MMORPG guilds as online communities: Power, space, and time in virtual worlds
Not in so many words, but essentially, I think Luca is saying that shared goals are sometimes in conflict with individual goals, which is something I’ve been thinking a lot about as I write my expertise and socialization paper.
Luca claims that guilds are not fluid and getting in and out is difficult.
I don’t think that is true for all guilds… not true for many guilds in fact, or maybe just on my server?
Also, he conflates guilds with raiding! Why do people still do this?
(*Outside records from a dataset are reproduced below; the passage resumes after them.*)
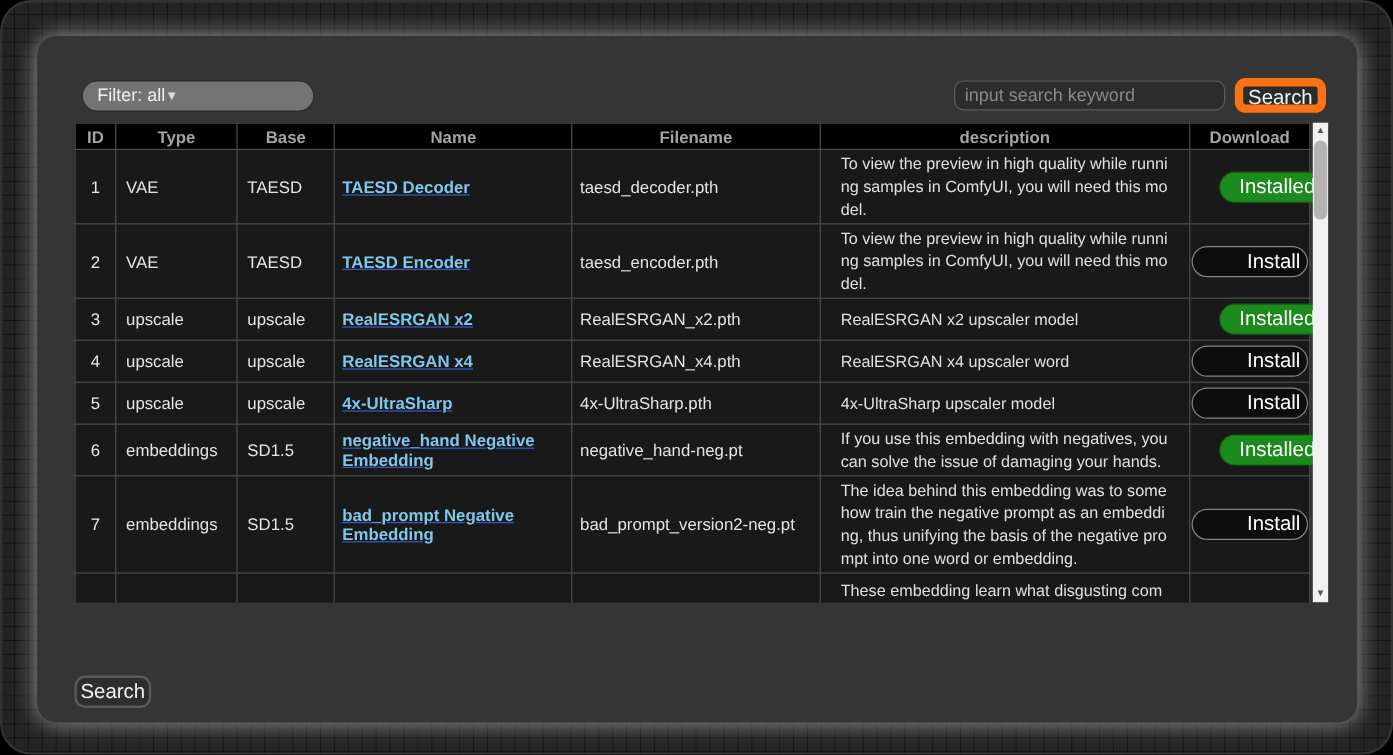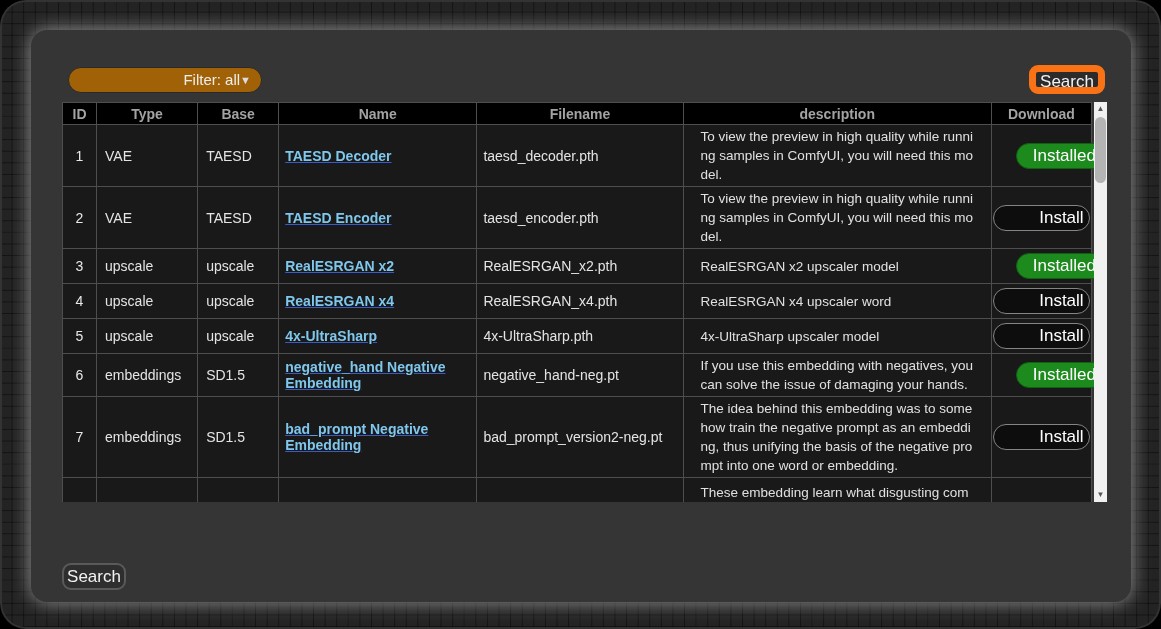--- a/index.html
+++ b/index.html
@@ -28,9 +28,9 @@
   
   .filter-select {
     position: absolute; left: 37px; top: 37px; width: 194px; height: 26px;
-    background: #a16207; border: 1px solid #2a2a2a; border-radius: 13px;
+    background: #737373; border: 1px solid #2a2a2a; border-radius: 13px;
     color: #eee; font-size: 15px; line-height: 24px; padding: 0 10px 0 12px;
-    display: flex; align-items: center; justify-content: flex-end;
+    display: flex; align-items: center; justify-content: flex-start;
     cursor: pointer;
   }
   .filter-select .chev { font-size: 11px; color: #ddd; }

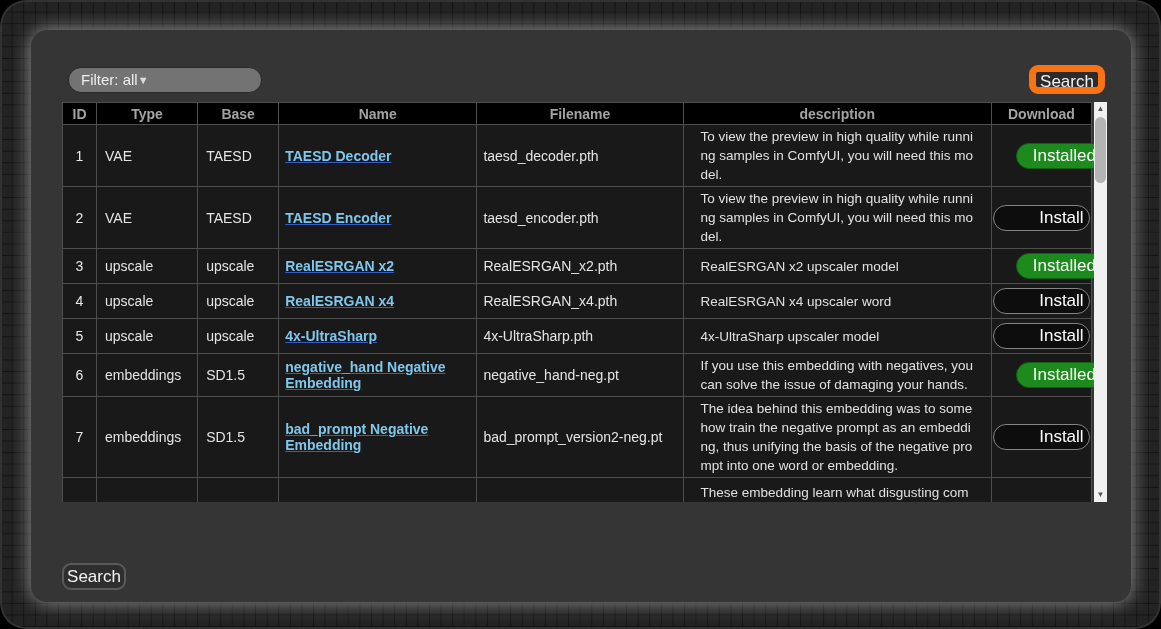--- a/index.html
+++ b/index.html
@@ -114,6 +114,7 @@
     <span class="chev">▼</span>
   </div>
 
+  <input class="search-input" type="text" placeholder="input search keyword" style="">
 
   <button class="search-button">Search</button>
Did I have a completely abnormal server?
In my experience, people might have to go through some sort of application process but to leave a guild (breaking up friendships, aside) is actually quite easy.
Luca then the use of tools to manage time and to lower downtime such as calendars, etc.
How conflicts are resolved: Hirschman voice/exit concept -> when conflict happens you talk and then /gkick as last resort.
gkick is a form of power
He didn’t cover conflict management in detail but just 3 ways to leave guilds.
It would be more interesting to talk about the tension between personal and group goals. Then also talk about specific motivations for leaving or staying. What is compelling about staying that people put up with drama? Do some players recognize that management and work is needed for the labor of fun?
Also, he didn’t show us anything from outside of the game. Isn’t there a whole social economy that affects power dynamics and reputations?
I thought what he covered is basically was very superficial, but maybe it’s a language barrier…
Where’s my montage? The performance of hard work and its reward in film, tv, and MMOGs
Mia and her students were in a seminar that did an exploration of what a Unit Operation is (from Bogost).
A “unit” is a building block, and each medium uses a different procedural rhetoric to express them.
I see units as genre conventions that have certain qualities and attributes that can be expressed across media.
They used the “hard work is rewarded” unit and tried to see how it is expressed differently in different media.
montage in films = (bypassing) grinding in games, etc.
montage is done by cutting/pasting in films, cheating in games
Rettberg’s corporate ideology (Yee says this too)
puritan work ethic, myth of american dream
Roger (who was sitting next to me) makes a good point in that there’s a performative act while playing games that is different than in other media. Does that make comparing texts harder to do even if a common unit can be found? In other words, the expression depends on the actions of the player, not just the author… and different players might do different things such that the unit is fungy.
Also, what operations are happening between units that are making unique or maybe not unique meanings to players? I thought Ian’s emphasis was not the unit but the various combinations and connections and networks they created and related to each other.
For a static text, units operate with each other and create a narrative meaning. For games, it seems like it is much more emergent and that specific units might not surface for all players.
Most of the questions about Mia’s talk came from niggling about the the content of the unit (grinding and montage) and not the concept of the unit. Ah well…
Total aside, wouldn’t it be great if Blizzard announced to everyone that we’d all be moving to a different, better game without all this crap grind?